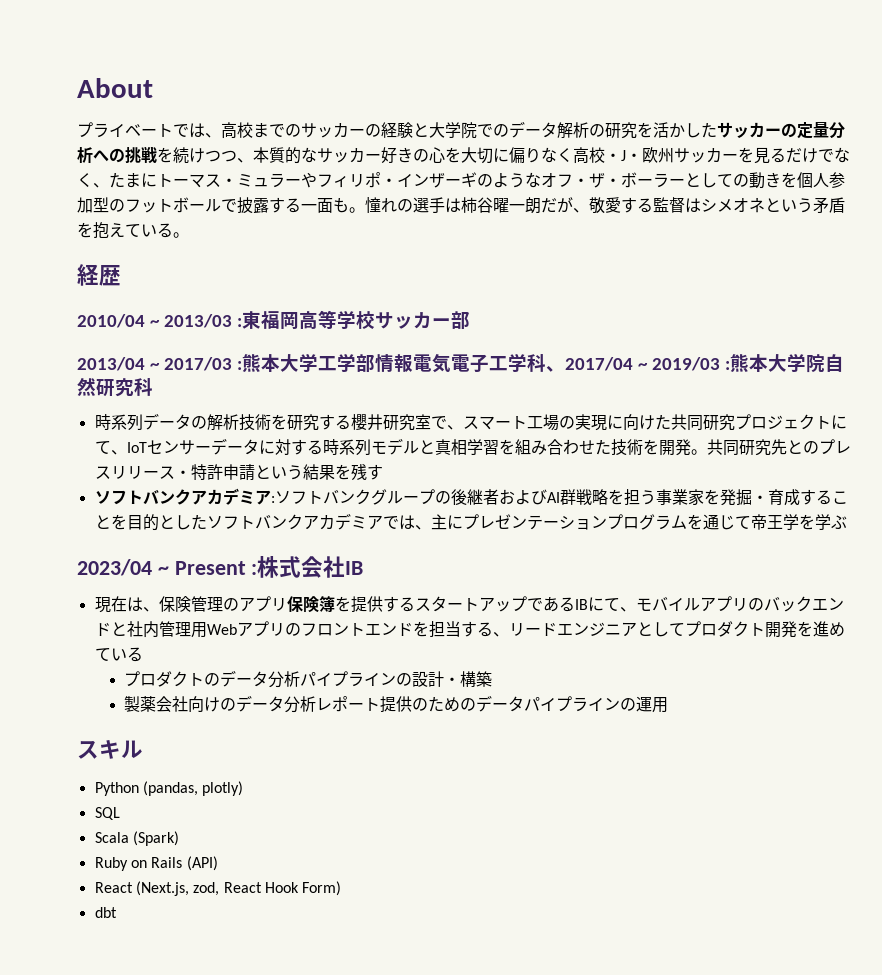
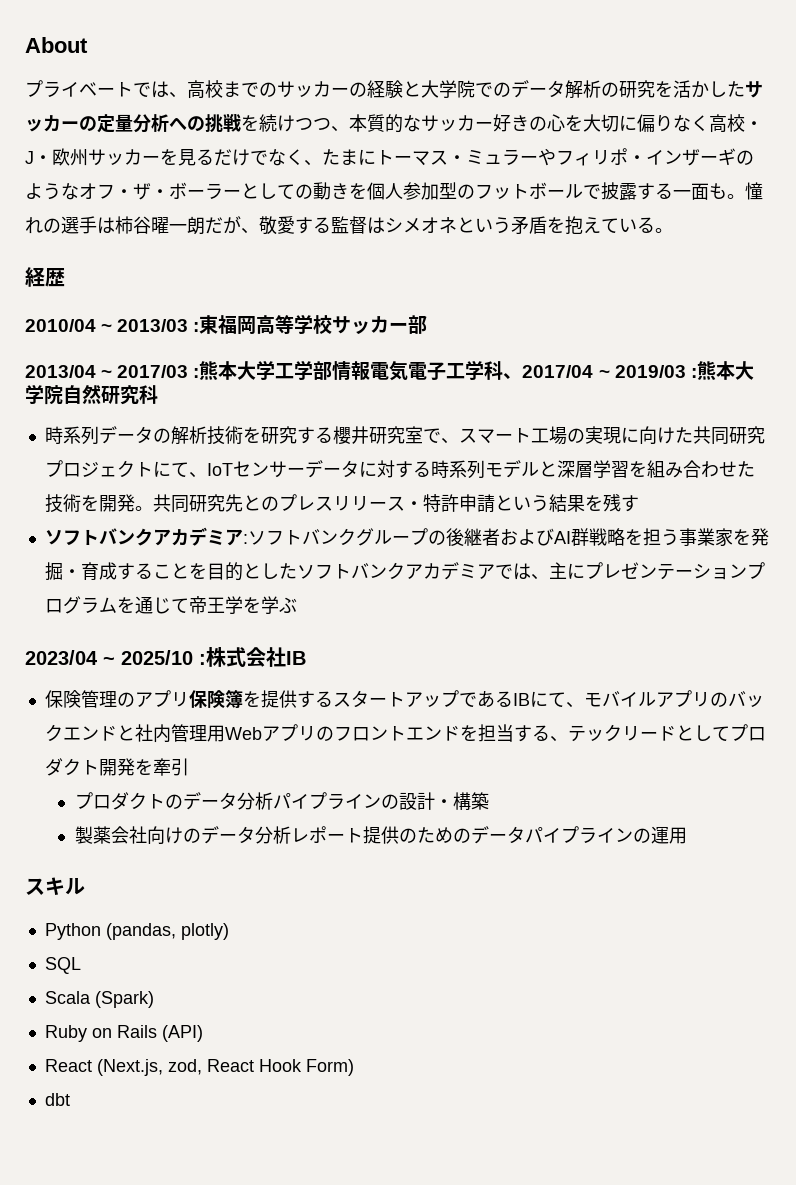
- 時系列データの解析技術を研究する櫻井研究室で、スマート工場の実現に向けた共同研究プロジェクトにて、IoTセンサーデータに対する時系列モデルと真相学習を組み合わせた技術を開発。
+ 時系列データの解析技術を研究する櫻井研究室で、スマート工場の実現に向けた共同研究プロジェクトにて、IoTセンサーデータに対する時系列モデルと深層学習を組み合わせた技術を開発。
- 2023/04 ~ Present :株式会社IB
+ 2023/04 ~ 2025/10 :株式会社IB
- 現在は、保険管理のアプリ保険簿を提供するスタートアップであるIBにて、モバイルアプリのバックエンドと社内管理用Webアプリのフロントエンドを担当する、リードエンジニアとしてプロダクト開発を進めている
+ 保険管理のアプリ保険簿を提供するスタートアップであるIBにて、モバイルアプリのバックエンドと社内管理用Webアプリのフロントエンドを担当する、テックリードとしてプロダクト開発を牽引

> [What to produce]: Print all of the records shown above exactly, leaving out each picture.

> [Exercise output]:
- 時系列データの解析技術を研究する櫻井研究室で、スマート工場の実現に向けた共同研究プロジェクトにて、IoTセンサーデータに対する時系列モデルと真相学習を組み合わせた技術を開発。
+ 時系列データの解析技術を研究する櫻井研究室で、スマート工場の実現に向けた共同研究プロジェクトにて、IoTセンサーデータに対する時系列モデルと深層学習を組み合わせた技術を開発。
- 2023/04 ~ Present :株式会社IB
+ 2023/04 ~ 2025/10 :株式会社IB
- 現在は、保険管理のアプリ保険簿を提供するスタートアップであるIBにて、モバイルアプリのバックエンドと社内管理用Webアプリのフロントエンドを担当する、リードエンジニアとしてプロダクト開発を進めている
+ 保険管理のアプリ保険簿を提供するスタートアップであるIBにて、モバイルアプリのバックエンドと社内管理用Webアプリのフロントエンドを担当する、テックリードとしてプロダクト開発を牽引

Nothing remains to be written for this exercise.